Work instructions → Going from the line that contains "JUBILACION, 2021: none -> 1200" through the last line of the records, set down each line again exactly, both included, with pictures left out.

Source information →

* * * * * * *

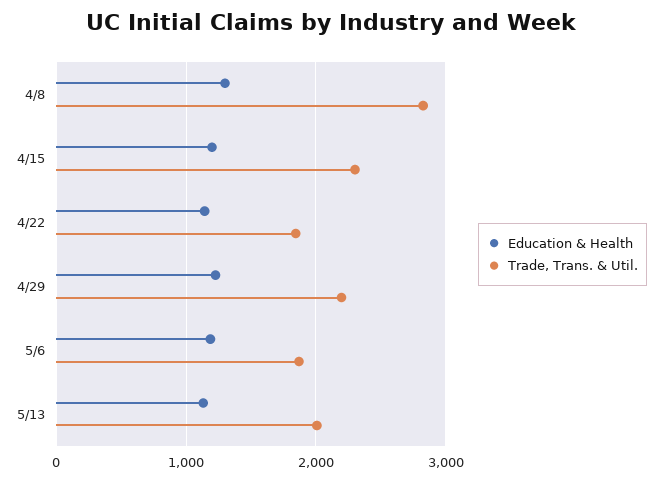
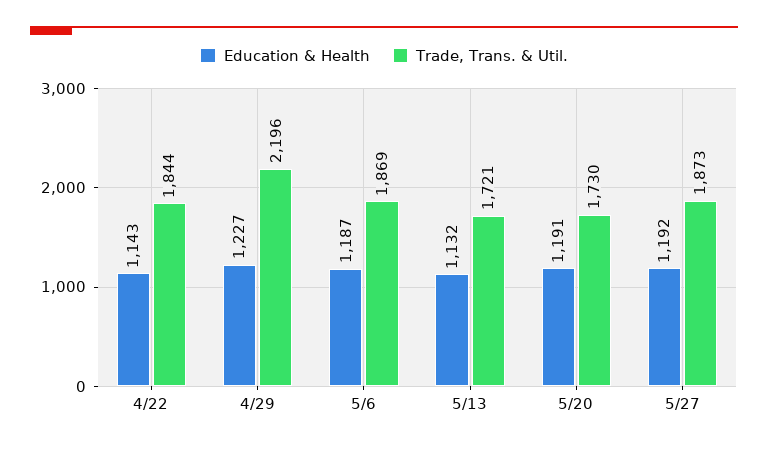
Education & Health, 4/8: 1300 -> none
Trade, Trans. & Util., 4/8: 2800 -> none
Education & Health, 4/15: 1200 -> none
Trade, Trans. & Util., 4/15: 2300 -> none
Trade, Trans. & Util., 5/13: 2000 -> 1721
Education & Health, 5/20: none -> 1191
Trade, Trans. & Util., 5/20: none -> 1730
Education & Health, 5/27: none -> 1192
Trade, Trans. & Util., 5/27: none -> 1873

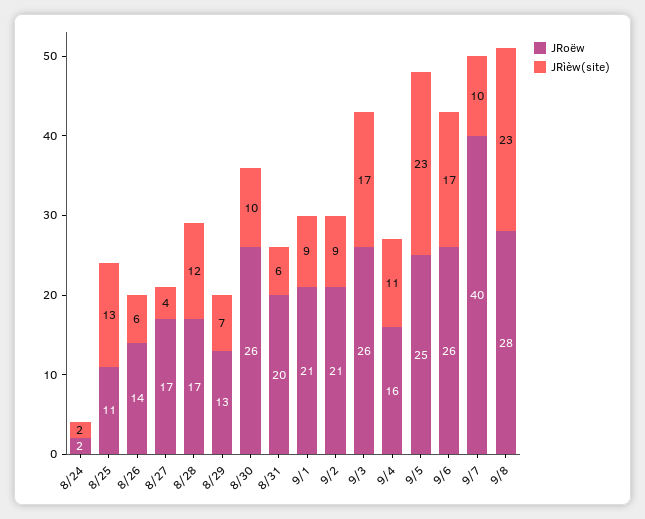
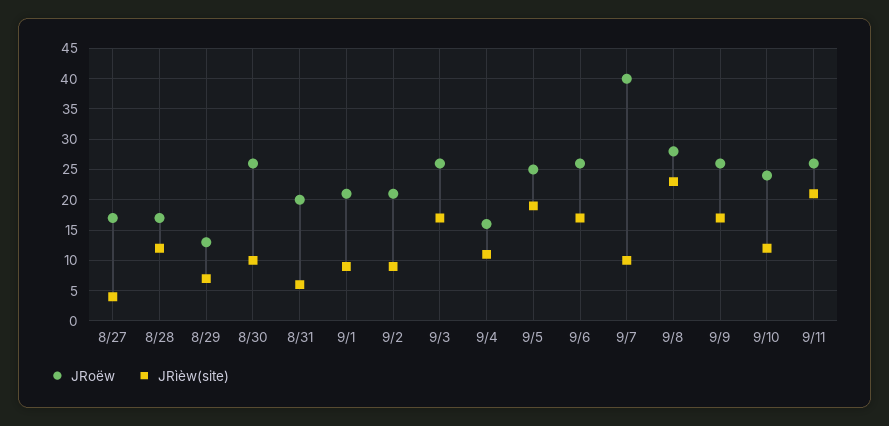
JRoëw, 8/24: 2 -> none
JRìèw(site), 8/24: 2 -> none
JRoëw, 8/25: 11 -> none
JRìèw(site), 8/25: 13 -> none
JRoëw, 8/26: 14 -> none
JRìèw(site), 8/26: 6 -> none
JRìèw(site), 9/5: 23 -> 19
JRoëw, 9/9: none -> 26
JRìèw(site), 9/9: none -> 17
JRoëw, 9/10: none -> 24
JRìèw(site), 9/10: none -> 12
JRoëw, 9/11: none -> 26
JRìèw(site), 9/11: none -> 21

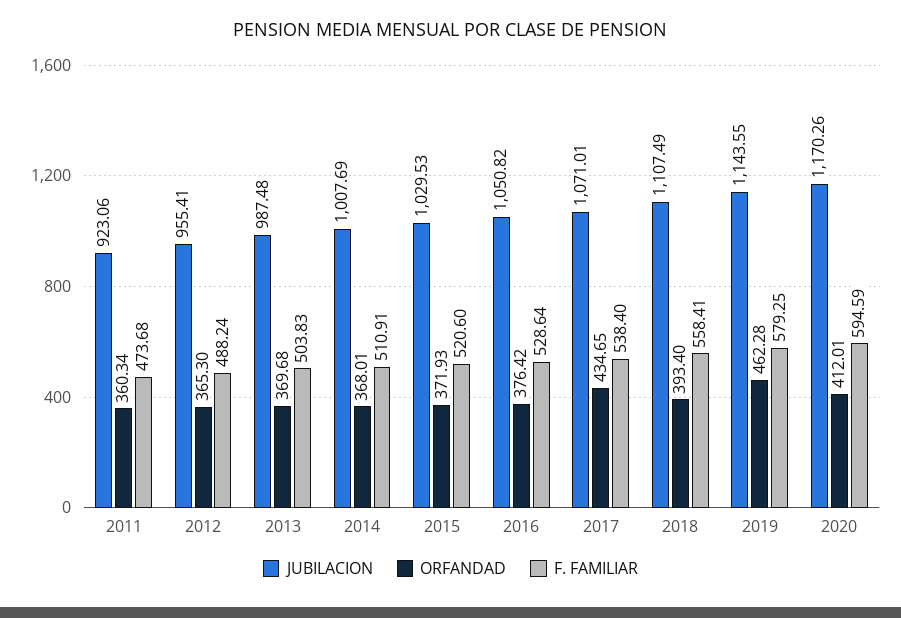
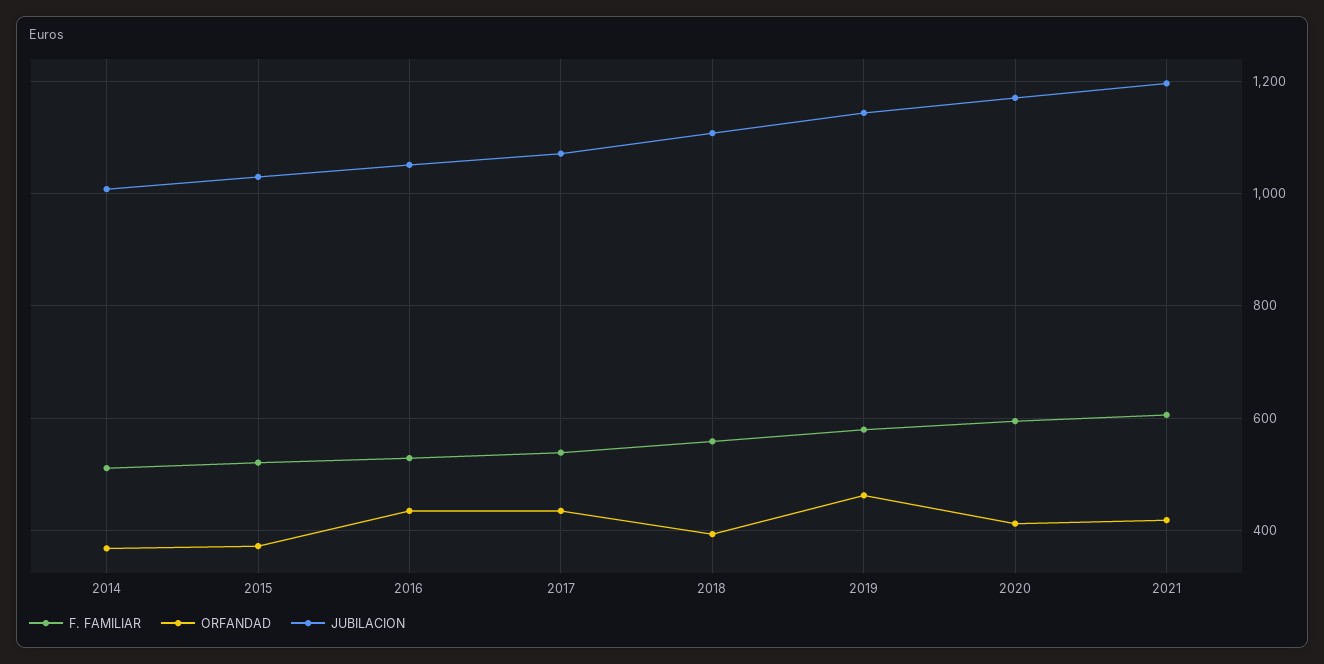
JUBILACION, 2011: 923.06 -> none
ORFANDAD, 2011: 360.34 -> none
F. FAMILIAR, 2011: 473.68 -> none
JUBILACION, 2012: 955.41 -> none
ORFANDAD, 2012: 365.3 -> none
F. FAMILIAR, 2012: 488.24 -> none
JUBILACION, 2013: 987.48 -> none
ORFANDAD, 2013: 369.68 -> none
F. FAMILIAR, 2013: 503.83 -> none
ORFANDAD, 2016: 376.42 -> 440
F. FAMILIAR, 2021: none -> 600
ORFANDAD, 2021: none -> 420
JUBILACION, 2021: none -> 1200

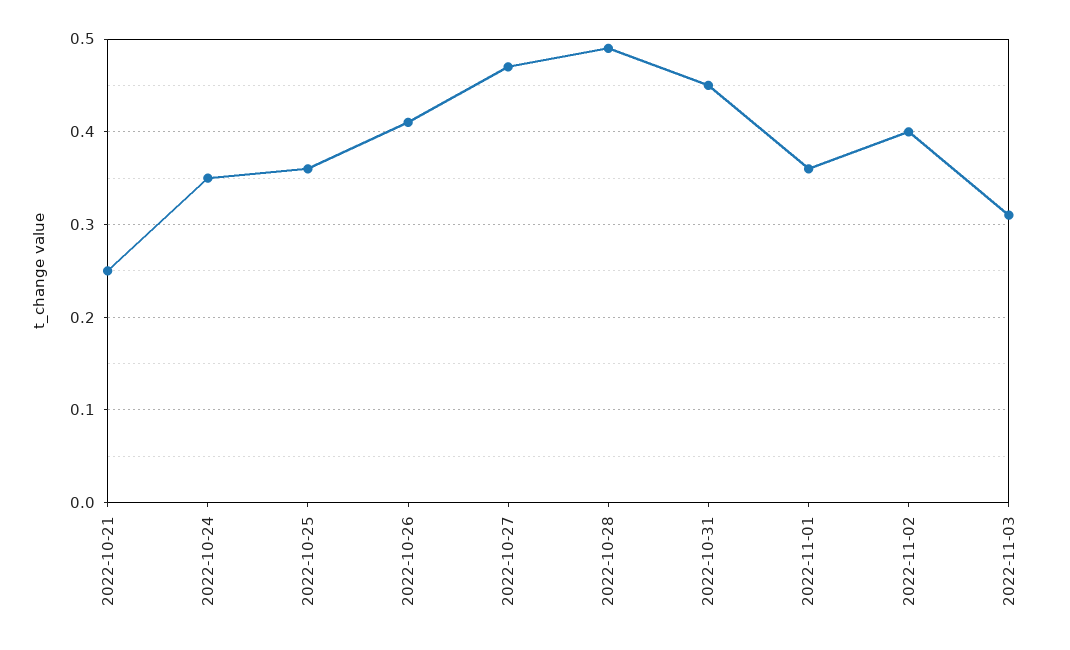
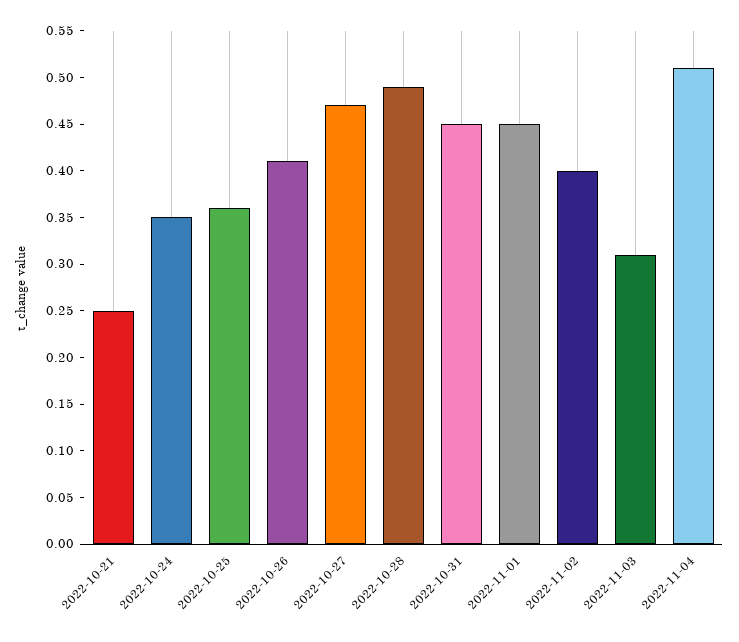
2022-11-01: 0.36 -> 0.45
2022-11-04: none -> 0.51

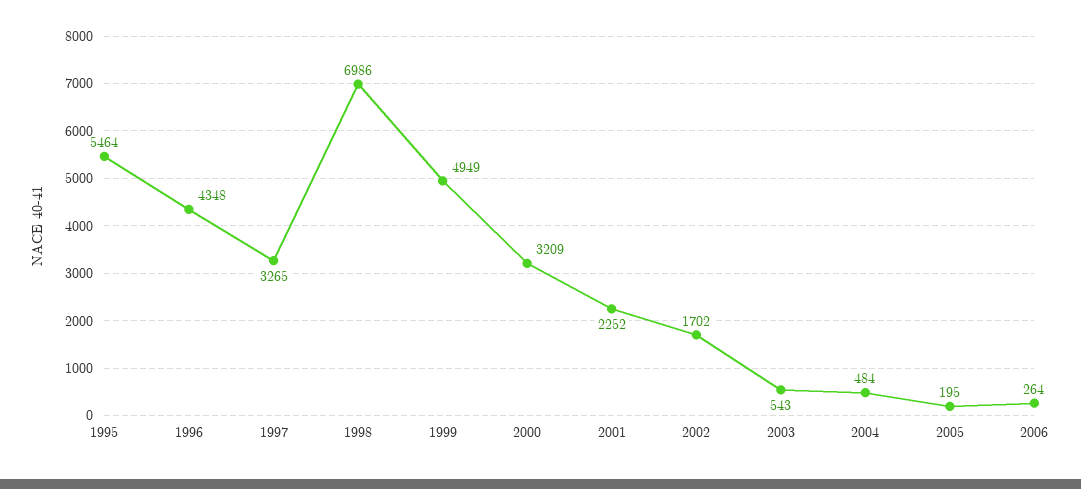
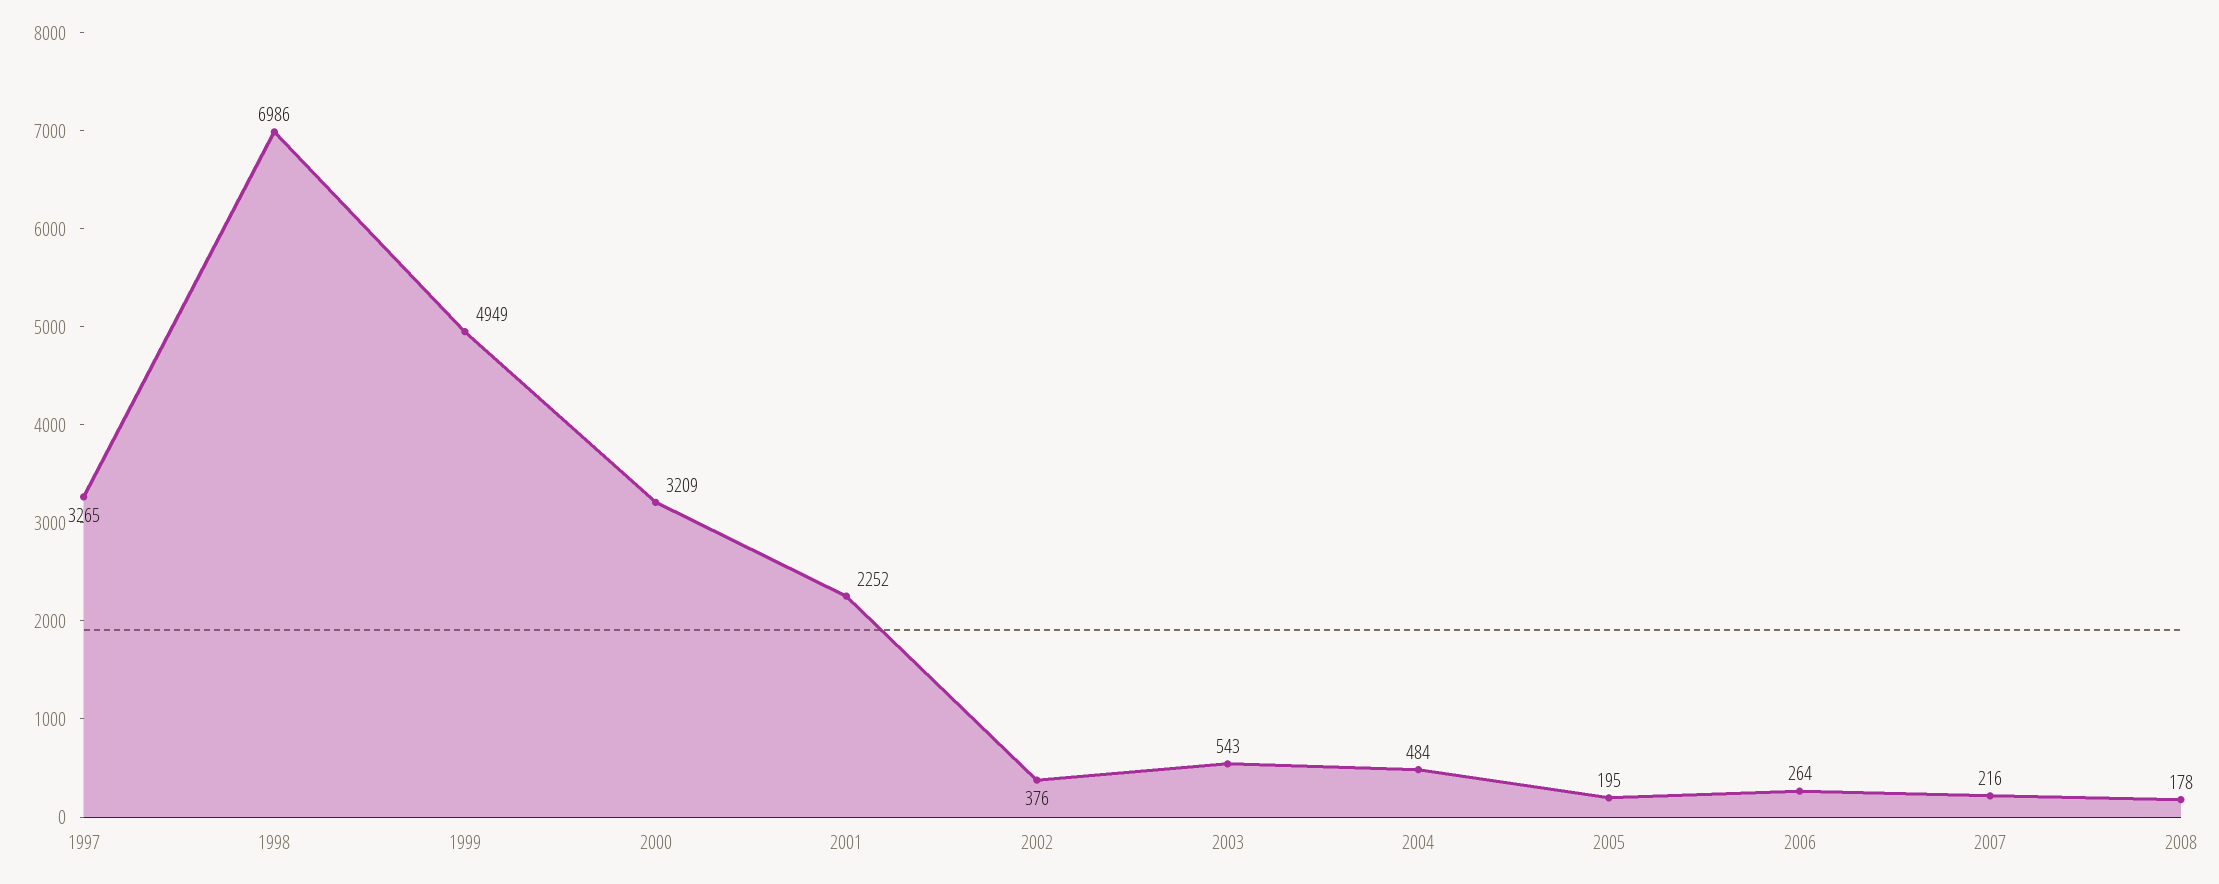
1995: 5464 -> none
1996: 4348 -> none
2002: 1702 -> 376
2007: none -> 216
2008: none -> 178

* * * * * * *

Written response →
JUBILACION, 2021: none -> 1200

2022-11-01: 0.36 -> 0.45
2022-11-04: none -> 0.51

1995: 5464 -> none
1996: 4348 -> none
2002: 1702 -> 376
2007: none -> 216
2008: none -> 178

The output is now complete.